Here's the formula I want to use, and the issue with the following example. When I define this formula, the train_data object does not yet exist.
my_formula <- Trt~W+X
exists("train_data")
# [1] FALSE
exists("train_data", envir = environment(my_formula))
# [1] FALSE
Here's my function, which is similar to the original function. Again,
badFunc <- function(data, my_formula){
train_data <- data[1:100,]
ct_train <- rpart::rpart(
data= train_data,
formula = my_formula,
method = "class")
ct_party <- partykit::as.party(ct_train)
}
Trying to run this function throws an error similar to OP's.
library(rpart)
library(partykit)
bad_out <- badFunc(data=data, my_formula = my_formula)
# Error in is.data.frame(data) : object 'train_data' not found
# 10. is.data.frame(data)
# 9. model.frame.default(formula = Trt ~ W + X, data = train_data,
# na.action = function (x) {Terms <- attr(x, "terms") ...

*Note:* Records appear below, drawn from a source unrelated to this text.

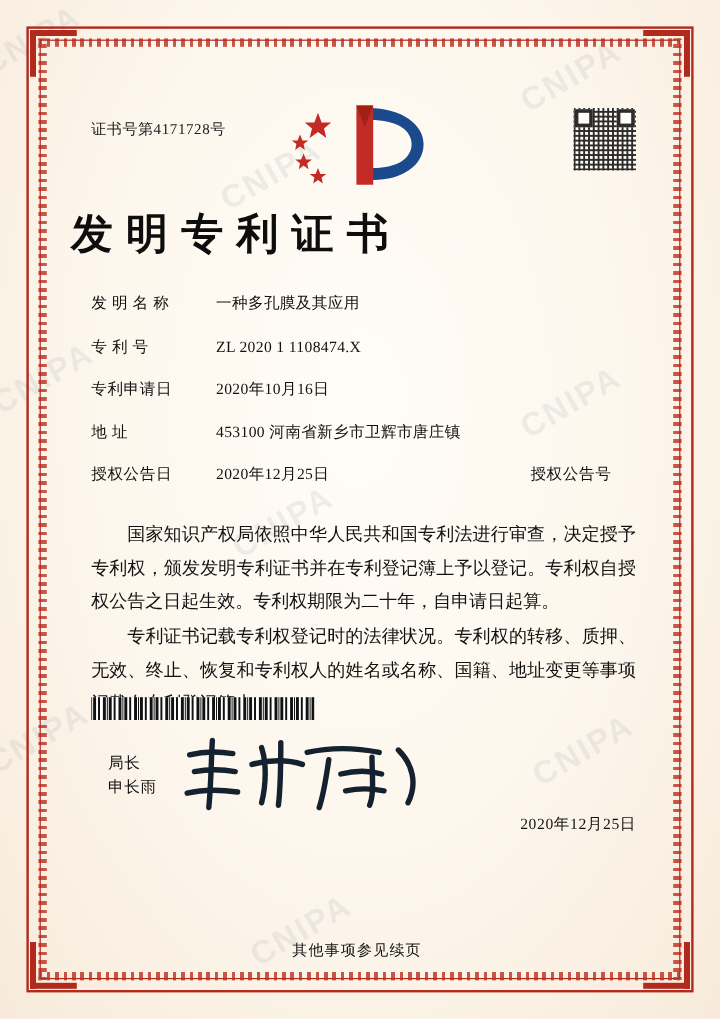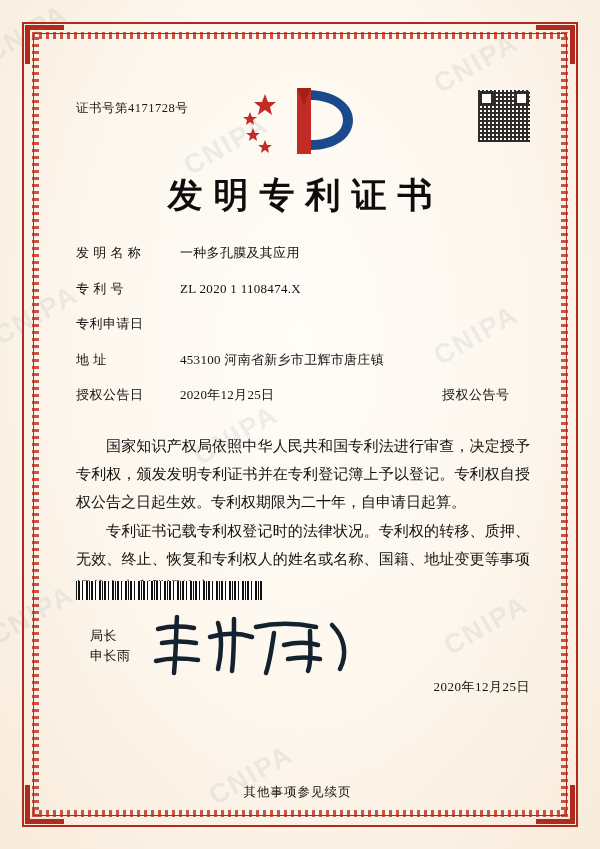--- a/index.html
+++ b/index.html
@@ -141,7 +141,7 @@
     left: 0;
     right: 0;
     top: 124px;
-    text-align: center;
+    text-align: left;
     font-size: 35px;
     font-weight: 700;
     letter-spacing: 11px;

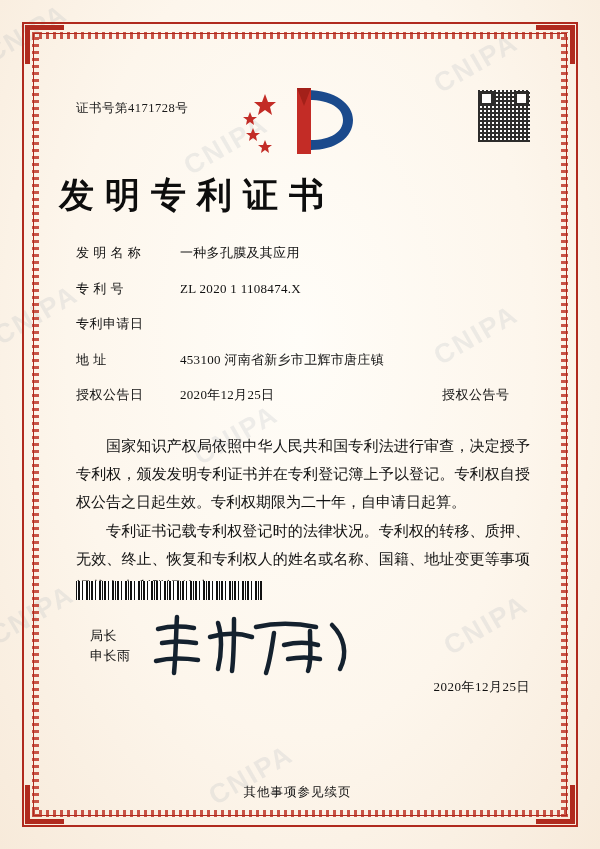--- a/index.html
+++ b/index.html
@@ -325,6 +325,7 @@
 
       <div class="field-row">
         <div class="field-label">专利申请日</div>
+        <div class="field-value">2020年10月16日</div>
       </div>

# 8. stats::model.frame(formula = Trt ~ W + X, data = train_data,
# na.action = function (x) {Terms <- attr(x, "terms") ...
# 7. eval(expr, envir, enclos)
# 6. eval(mf, env)
# 5. model.frame.rpart(obj)
# 4. model.frame(obj)
# 3. as.party.rpart(ct_train)
# 2. partykit::as.party(ct_train)
# 1. badFunc(data = data, my_formula = my_formula)
print(bad_out)
# Error in print(bad_out) : object 'bad_out' not found
Luckily, rpart() is like coxph() in that you can specify the argument model=TRUE to solve these issues. Here it is again, with that extra argument.
goodFunc <- function(data, my_formula){
train_data <- data[1:100,]
ct_train <- rpart::rpart(
data= train_data,
## This solved it for me
model=TRUE,
##
formula = my_formula,
method = "class")
ct_party <- partykit::as.party(ct_train)
}
good_out <- goodFunc(data=data, my_formula = my_formula)
print(good_out)
# Model formula:
# Trt ~ W + X
#
# Fitted party:
# [1] root
# | [2] X >= 1.59791: 0.143 (n = 7, err = 0.9)
##### etc
documentation for model argument in rpart():
model:
if logical: keep a copy of the model frame in the result? If
the input value for model is a model frame (likely from an earlier
call to the rpart function), then this frame is used rather than
constructing new data.
Formulas can be tricky as they use lexical scoping and environments in a way that is not always natural (to me). Thank goodness Terry Therneau has made our lives easier with model=TRUE in these two packages!